In this section, I combined the loaded lines and converted them to a corpus to be used in the tm package. The package removes punctuation, numbers, lowers all the text to lower case, removes a loaded file of profanity, strips the leftover white space and ensures the corpus maintains being a plain text document. The list of profanity was obtained from Google (http://www.freewebheaders.com/full-list-of-bad-words-banned-by-google/). It contains a list of 550 “words” that have been collected and are banned in Google forums.

combo <- c(blogs, twitter, news)
combo <- VCorpus(VectorSource(combo))

combo <- tm_map(combo, removePunctuation)
combo <- tm_map(combo, removeNumbers)
combo <- tm_map(combo, content_transformer(tolower))

badwords <- readLines("fullbadwordlist.txt")

combo <- tm_map(combo, removeWords, badwords)
combo <- tm_map(combo, stripWhitespace)
combo <- tm_map(combo, PlainTextDocument)

This section creates a matrix of all the words/terms in the processed combo file and creates a matrix of those terms. Then I subset that matrix based on words that were used more than 20 times.

combo_dtm <- DocumentTermMatrix(combo)

colTotals <- as.matrix(col_sums(combo_dtm))
combo_dtm_over20 <- combo_dtm[,which(colTotals > 20)]

This section of data separates all the words used in the files using the stylo package. The ngrams (sets of words) created using the built in make.ngram function. I created a data frame with single words and sets of two, three, and four. Commented in the code is the number of ngrams of each size - still using just 10% of the given data.

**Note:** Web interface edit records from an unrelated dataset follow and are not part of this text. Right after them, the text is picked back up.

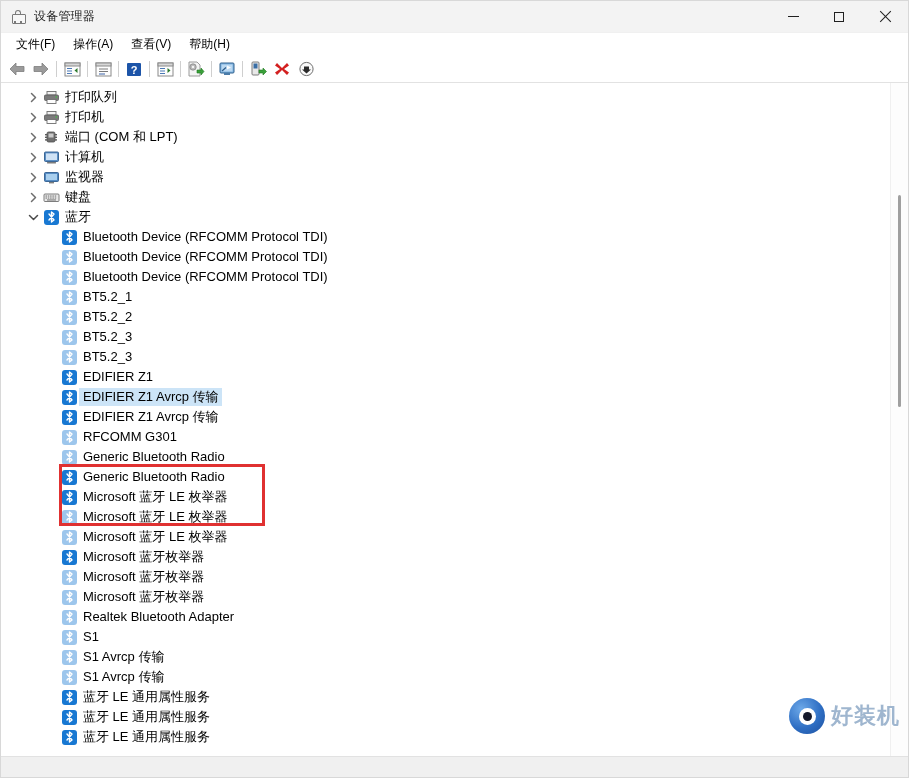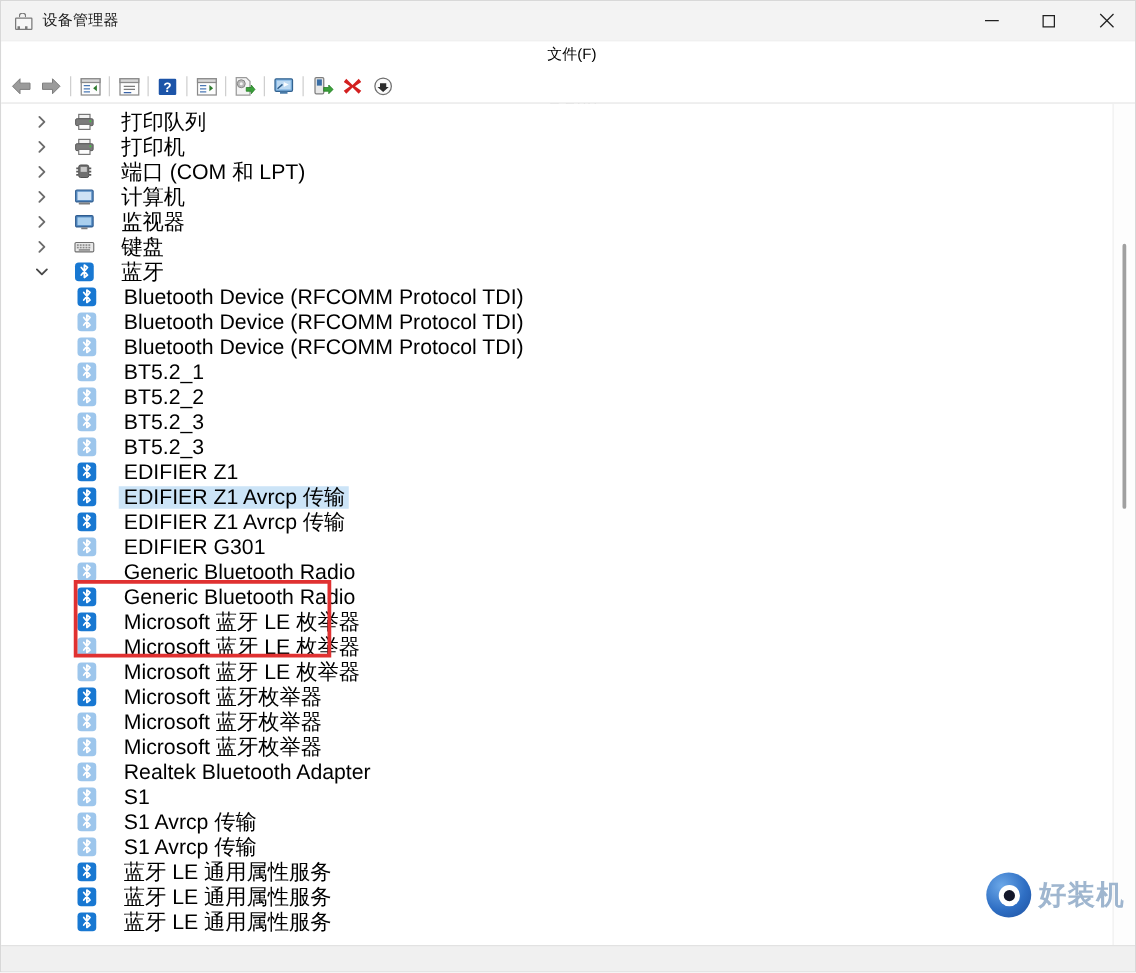--- a/index.html
+++ b/index.html
@@ -124,21 +124,20 @@
 
   
   .menubar {
     height: 22px;
     min-height: 22px;
     background: #ffffff;
     display: flex;
     align-items: center;
     padding-left: 6px;
     border-bottom: 1px solid #ffffff;
-    flex-direction: column;
   }
   .menu-item {
     font-size: 12px;
     color: #000000;
     padding: 2px 9px;
     line-height: 16px;
     white-space: nowrap;
   }
 
   
@@ -177,26 +176,25 @@
   }
   .tree {
     position: absolute;
     left: 0; top: 0; right: 0; bottom: 0;
     padding-top: 4px;
     overflow: hidden;
   }
   .row {
     height: 20px;
     display: flex;
-    align-items: flex-end;
+    align-items: center;
     position: relative;
     white-space: nowrap;
-    font-size: 17px;
+    font-size: 13px;
     color: #000000;
-    gap: 16px;
   }
   .row .twisty {
     width: 16px;
     min-width: 16px;
     height: 20px;
     display: flex;
     align-items: center;
     justify-content: center;
     color: #6d6d6d;
   }
@@ -671,21 +669,21 @@
           <span class="lbl">EDIFIER Z1 Avrcp 传输</span>
         </div>
         <div class="row lvl2">
           <span class="ico dim">
             <span class="bt">
               <svg width="9" height="12" viewBox="0 0 9 12">
                 <path d="M2 3 L7 9 L4.5 11 L4.5 1 L7 3 L2 9" fill="none" stroke="#ffffff" stroke-width="1.4" stroke-linejoin="round" stroke-linecap="round"></path>
               </svg>
             </span>
           </span>
-          <span class="lbl">EDIFIER G301</span>
+          <span class="lbl">RFCOMM G301</span>
         </div>
         <div class="row lvl2">
           <span class="ico dim">
             <span class="bt">
               <svg width="9" height="12" viewBox="0 0 9 12">
                 <path d="M2 3 L7 9 L4.5 11 L4.5 1 L7 3 L2 9" fill="none" stroke="#ffffff" stroke-width="1.4" stroke-linejoin="round" stroke-linecap="round"></path>
               </svg>
             </span>
           </span>
           <span class="lbl">Generic Bluetooth Radio</span>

for_ngrams <- txt.to.words(c(blogs, twitter, news))
#remove bad words here too
#for_ngrams <- removeBadWords(for_ngrams) Write a function, similar to contractions one

ngrams_one <- make.ngrams(for_ngrams, ngram.size = 1)
ngrams_two <- make.ngrams(for_ngrams, ngram.size = 2)
ngrams_three <- make.ngrams(for_ngrams, ngram.size = 3)
ngrams_four <- make.ngrams(for_ngrams, ngram.size = 4)

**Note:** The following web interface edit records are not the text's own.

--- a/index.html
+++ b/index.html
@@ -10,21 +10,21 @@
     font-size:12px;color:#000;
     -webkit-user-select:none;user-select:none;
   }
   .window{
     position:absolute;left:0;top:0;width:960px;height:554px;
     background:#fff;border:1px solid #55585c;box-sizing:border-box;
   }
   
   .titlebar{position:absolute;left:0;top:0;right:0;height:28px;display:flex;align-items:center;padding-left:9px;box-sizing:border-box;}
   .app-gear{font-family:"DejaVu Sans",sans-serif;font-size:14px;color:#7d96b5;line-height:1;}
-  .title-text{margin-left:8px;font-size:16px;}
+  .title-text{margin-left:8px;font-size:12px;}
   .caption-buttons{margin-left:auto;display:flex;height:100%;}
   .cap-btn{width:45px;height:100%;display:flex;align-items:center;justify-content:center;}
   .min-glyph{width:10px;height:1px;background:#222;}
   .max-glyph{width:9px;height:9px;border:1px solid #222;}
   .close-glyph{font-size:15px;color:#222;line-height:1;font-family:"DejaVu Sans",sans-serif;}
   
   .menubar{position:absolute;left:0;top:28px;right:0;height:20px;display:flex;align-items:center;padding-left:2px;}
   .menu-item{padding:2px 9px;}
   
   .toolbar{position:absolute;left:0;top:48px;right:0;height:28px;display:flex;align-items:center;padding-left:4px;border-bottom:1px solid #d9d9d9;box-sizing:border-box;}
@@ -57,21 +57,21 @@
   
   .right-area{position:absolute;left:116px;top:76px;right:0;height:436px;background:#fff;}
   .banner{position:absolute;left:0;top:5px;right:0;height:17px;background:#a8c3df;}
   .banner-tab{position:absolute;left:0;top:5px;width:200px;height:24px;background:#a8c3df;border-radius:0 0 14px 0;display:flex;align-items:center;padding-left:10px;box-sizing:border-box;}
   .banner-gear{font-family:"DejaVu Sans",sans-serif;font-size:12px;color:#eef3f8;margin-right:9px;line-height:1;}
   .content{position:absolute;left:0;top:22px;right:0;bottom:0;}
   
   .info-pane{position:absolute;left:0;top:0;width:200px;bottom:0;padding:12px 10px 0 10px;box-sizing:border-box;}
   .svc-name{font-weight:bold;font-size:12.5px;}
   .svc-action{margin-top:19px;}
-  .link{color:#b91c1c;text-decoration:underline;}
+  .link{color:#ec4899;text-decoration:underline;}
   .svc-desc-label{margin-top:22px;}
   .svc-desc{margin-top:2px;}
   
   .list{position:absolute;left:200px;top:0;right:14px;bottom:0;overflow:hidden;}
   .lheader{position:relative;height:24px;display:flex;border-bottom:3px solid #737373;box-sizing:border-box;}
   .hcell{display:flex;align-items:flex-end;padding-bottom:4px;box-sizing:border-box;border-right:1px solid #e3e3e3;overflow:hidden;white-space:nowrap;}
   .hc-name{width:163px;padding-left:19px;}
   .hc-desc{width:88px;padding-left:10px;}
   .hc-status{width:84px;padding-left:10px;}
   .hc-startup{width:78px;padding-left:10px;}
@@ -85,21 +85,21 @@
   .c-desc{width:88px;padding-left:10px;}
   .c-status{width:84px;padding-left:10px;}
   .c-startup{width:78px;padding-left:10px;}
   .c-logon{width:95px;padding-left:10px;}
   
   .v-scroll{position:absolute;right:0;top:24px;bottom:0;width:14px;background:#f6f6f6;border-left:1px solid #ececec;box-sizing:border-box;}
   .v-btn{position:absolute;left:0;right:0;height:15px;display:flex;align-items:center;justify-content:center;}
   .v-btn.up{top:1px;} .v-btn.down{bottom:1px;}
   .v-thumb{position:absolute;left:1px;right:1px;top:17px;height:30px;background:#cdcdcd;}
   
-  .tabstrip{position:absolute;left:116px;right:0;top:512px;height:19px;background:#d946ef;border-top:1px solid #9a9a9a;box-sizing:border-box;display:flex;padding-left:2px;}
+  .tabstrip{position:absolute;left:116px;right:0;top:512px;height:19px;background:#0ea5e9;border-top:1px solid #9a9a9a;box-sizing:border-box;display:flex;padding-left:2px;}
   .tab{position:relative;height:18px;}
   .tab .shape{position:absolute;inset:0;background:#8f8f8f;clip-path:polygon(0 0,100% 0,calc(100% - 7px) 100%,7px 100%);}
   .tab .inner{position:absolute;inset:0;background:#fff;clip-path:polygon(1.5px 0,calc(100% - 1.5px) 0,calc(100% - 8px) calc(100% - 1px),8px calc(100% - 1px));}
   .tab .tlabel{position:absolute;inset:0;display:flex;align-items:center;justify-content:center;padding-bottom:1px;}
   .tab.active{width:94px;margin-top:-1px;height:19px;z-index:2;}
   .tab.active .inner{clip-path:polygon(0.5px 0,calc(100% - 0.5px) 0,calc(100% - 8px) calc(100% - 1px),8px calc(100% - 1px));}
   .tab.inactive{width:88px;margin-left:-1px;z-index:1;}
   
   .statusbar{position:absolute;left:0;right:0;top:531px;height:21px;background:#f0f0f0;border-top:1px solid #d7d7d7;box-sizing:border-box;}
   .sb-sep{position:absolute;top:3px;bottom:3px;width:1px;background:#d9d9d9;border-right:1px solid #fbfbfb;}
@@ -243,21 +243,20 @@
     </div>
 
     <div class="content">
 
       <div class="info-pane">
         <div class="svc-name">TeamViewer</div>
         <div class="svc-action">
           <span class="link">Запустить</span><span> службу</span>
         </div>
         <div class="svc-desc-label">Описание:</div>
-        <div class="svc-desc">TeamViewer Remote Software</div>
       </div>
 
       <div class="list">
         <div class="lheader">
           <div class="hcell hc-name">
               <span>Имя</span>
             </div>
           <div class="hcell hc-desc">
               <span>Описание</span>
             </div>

df_one <- as.data.frame(table(ngrams_one))     #136,980
df_two <- as.data.frame(table(ngrams_two))     #2,033,618
df_three <- as.data.frame(table(ngrams_three)) #4,884,393
df_four <- as.data.frame(table(ngrams_four))   #6,452,701

df_one <- df_one[order(df_one$Freq, decreasing = TRUE),]
df_two <- df_two[order(df_two$Freq, decreasing = TRUE),]
df_three <- df_three[order(df_three$Freq, decreasing = TRUE),]
df_four <- df_three[order(df_four$Freq, decreasing = TRUE),]

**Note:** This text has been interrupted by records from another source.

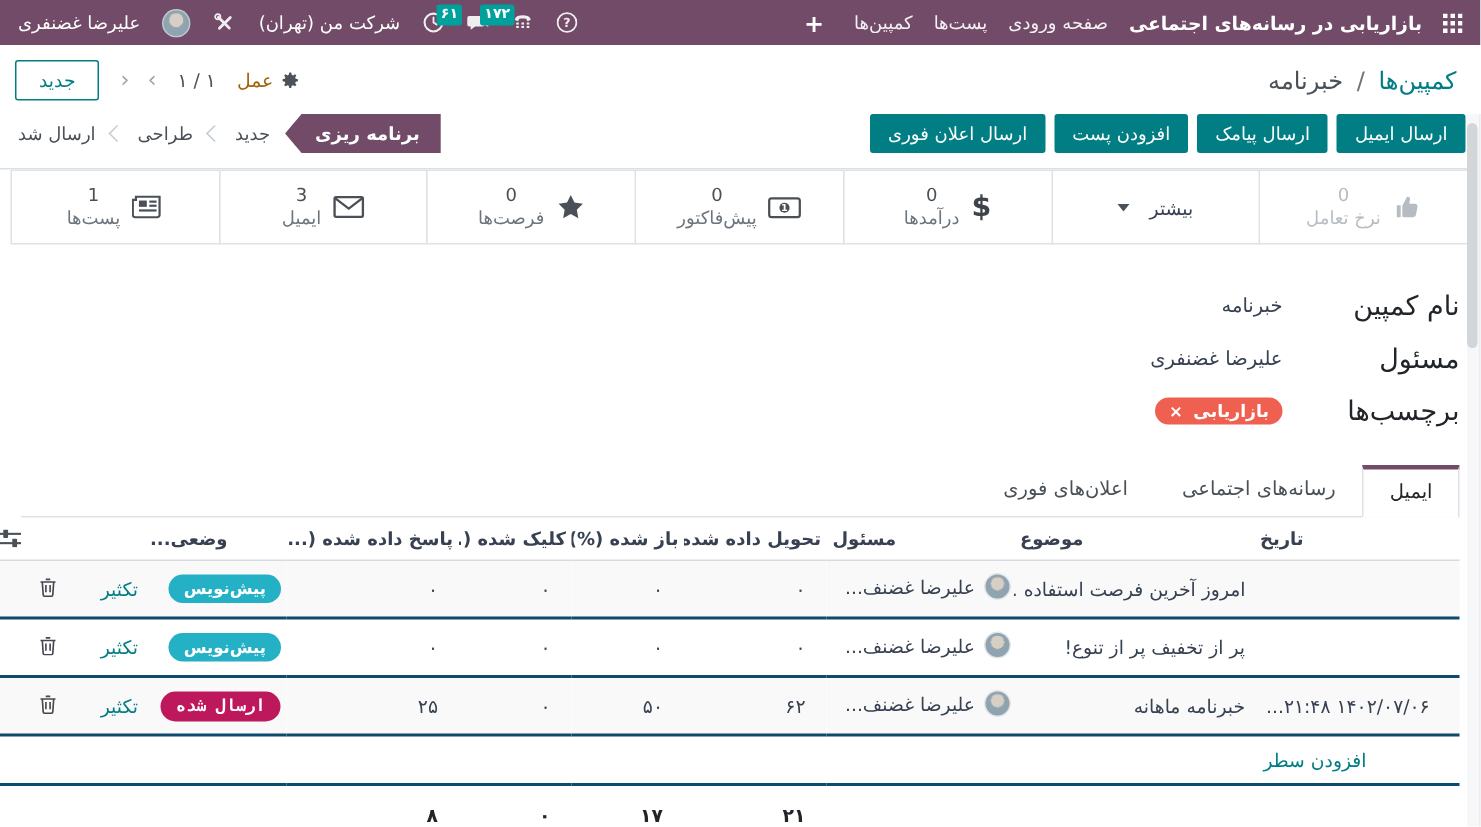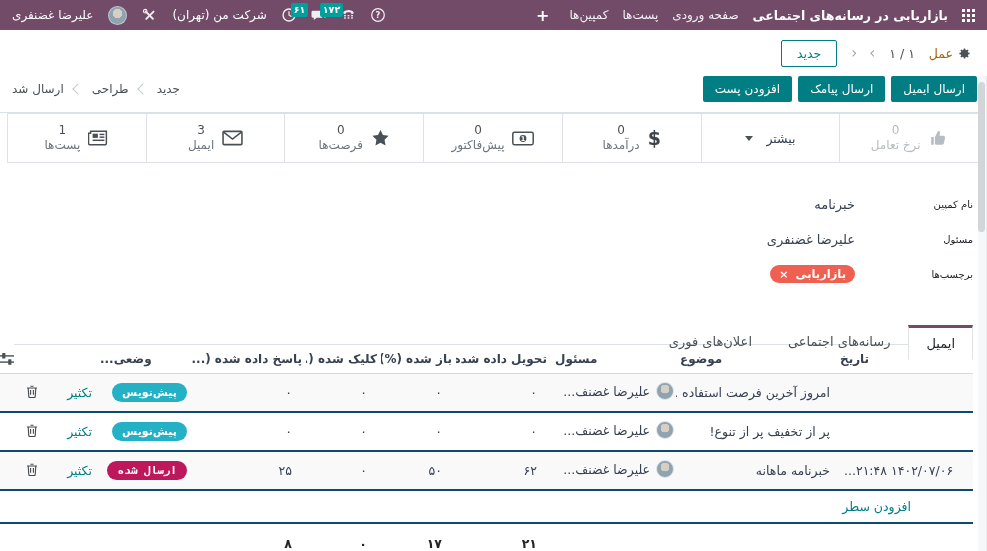--- a/index.html
+++ b/index.html
@@ -85,32 +85,32 @@
   .stat .label { font-size: 12px; color: #6c757d; white-space: nowrap; }
   .stat .sicon { color: #495057; display: inline-flex; }
   .stat.disabled .value, .stat.disabled .label { color: #b6bcc2; }
   .stat.disabled .sicon { color: #b6bcc2; }
   .stat .dollar { font-size: 19px; font-weight: bold; color: #3f444a; }
   .caret { width: 0; height: 0; border-left: 4px solid transparent; border-right: 4px solid transparent; border-top: 5px solid #495057; display: inline-block; margin-right: 5px;}
   .more-label { font-size: 12.5px; color: #374151; font-weight: 500; }
   
   .sheet { padding: 30px 14px 0 14px; }
   .field-row { display: flex; align-items: center; margin-bottom: 13px; min-height: 22px; }
-  .field-label { width: 118px; flex: 0 0 auto; color: #212529; font-size: 10px; font-weight: 500; }
+  .field-label { width: 118px; flex: 0 0 auto; color: #212529; font-size: 18px; font-weight: 500; }
   .field-value { color: #374151; font-size: 13px; cursor: text; }
   .tag {
     display: inline-flex; align-items: center; gap: 7px; background: #f06050; color: #fff;
     border-radius: 10px; padding: 2px 9px; font-size: 11.5px; font-weight: bold; cursor: pointer;
   }
   .tag .x { font-size: 11px; font-weight: bold; cursor: pointer; line-height: 1; }
   
   .tabs { display: flex; border-bottom: 1px solid #dee2e6; margin-top: 24px; padding-right: 0; }
   .tab {
     padding: 8px 17px; font-size: 13px; color: #495057; cursor: pointer; white-space: nowrap;
-    border: 1px solid transparent; position: relative; top: 16px; background: transparent;
+    border: 1px solid transparent; position: relative; top: 1px; background: transparent;
   }
   .tab.active {
     background: #fff; color: #212529;
     border-color: #dee2e6; border-bottom-color: #fff;
     border-top: 3px solid #714B67;
   }
   
   table { border-collapse: collapse; table-layout: fixed; width: calc(100% - 9px); font-size: 12.5px; }
   thead th {
     font-weight: 600; font-size: 12px; color: #374151; text-align: left;
@@ -214,20 +214,25 @@
         <rect x="7.1" y="1" width="2" height="13" rx="1" transform="rotate(-45 8 8)"></rect>
         <circle cx="3.4" cy="3.4" r="1.9" fill="none" stroke="currentColor" stroke-width="1.2"></circle>
       </svg>
     </span>
     <span class="avatar"></span>
     <span class="user-name">علیرضا غضنفری</span>
   </div>
 </div>
 
 <div class="control-panel">
+  <div class="breadcrumb">
+    <span class="parent">کمپین‌ها</span>
+    <span class="sep">/</span>
+    <span class="current">خبرنامه</span>
+  </div>
   <div class="cp-left">
     <span class="action-menu">
       <svg width="13" height="13" viewBox="0 0 16 16" fill="#4c5258">
           <path d="M8 5.2a2.8 2.8 0 1 0 0 5.6 2.8 2.8 0 0 0 0-5.6zm6.3 3.6V7.2l-1.8-.4a4.7 4.7 0 0 0-.5-1.1l1-1.6-1.1-1.1-1.6 1a4.7 4.7 0 0 0-1.1-.5L8.8 1.7H7.2l-.4 1.8c-.4.1-.8.3-1.1.5l-1.6-1-1.1 1.1 1 1.6c-.2.3-.4.7-.5 1.1l-1.8.4v1.6l1.8.4c.1.4.3.8.5 1.1l-1 1.6 1.1 1.1 1.6-1c.3.2.7.4 1.1.5l.4 1.8h1.6l.4-1.8c.4-.1.8-.3 1.1-.5l1.6 1 1.1-1.1-1-1.6c.2-.3.4-.7.5-1.1l1.8-.4z"></path>
         </svg>
       <span>عمل</span>
     </span>
     <span class="pager">۱ / ۱</span>
     <span class="pager-arrows">
       <span>›</span>
@@ -235,22 +240,24 @@
     </span>
     <button class="btn-new">جدید</button>
   </div>
 </div>
 
 <div class="header-bar">
   <div class="header-buttons">
     <button class="btn-teal">ارسال ایمیل</button>
     <button class="btn-teal">ارسال پیامک</button>
     <button class="btn-teal">افزودن پست</button>
+    <button class="btn-teal">ارسال اعلان فوری</button>
   </div>
   <div class="statusbar">
+    <span class="stage-active">برنامه ریزی</span>
     <span class="stage">جدید</span>
     <span class="stage-sep"></span>
     <span class="stage">طراحی</span>
     <span class="stage-sep"></span>
     <span class="stage">ارسال شد</span>
   </div>
 </div>
 
 <div class="stats">
   <div class="stat disabled">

sub_df_one <- subset(df_one, Freq > 5)         #31,790
sub_df_two <- subset(df_two, Freq > 5)         #129,806
sub_df_three <- subset(df_three, Freq > 5)     #87,916
sub_df_four <- subset(df_four, Freq > 5)       #25,352

The following are graphs of the top 20 words/phrases in 1-Ngrams, 2-Ngrams, 3-Ngrams.

Next Steps

My next steps are to create a prediction algorithm (using 40% of the data instead of 10%) based on the exploratory analysis I’ve done and then move to the shiny app.The app will take n-grams (size 1, 2 and 3) and predict the next word.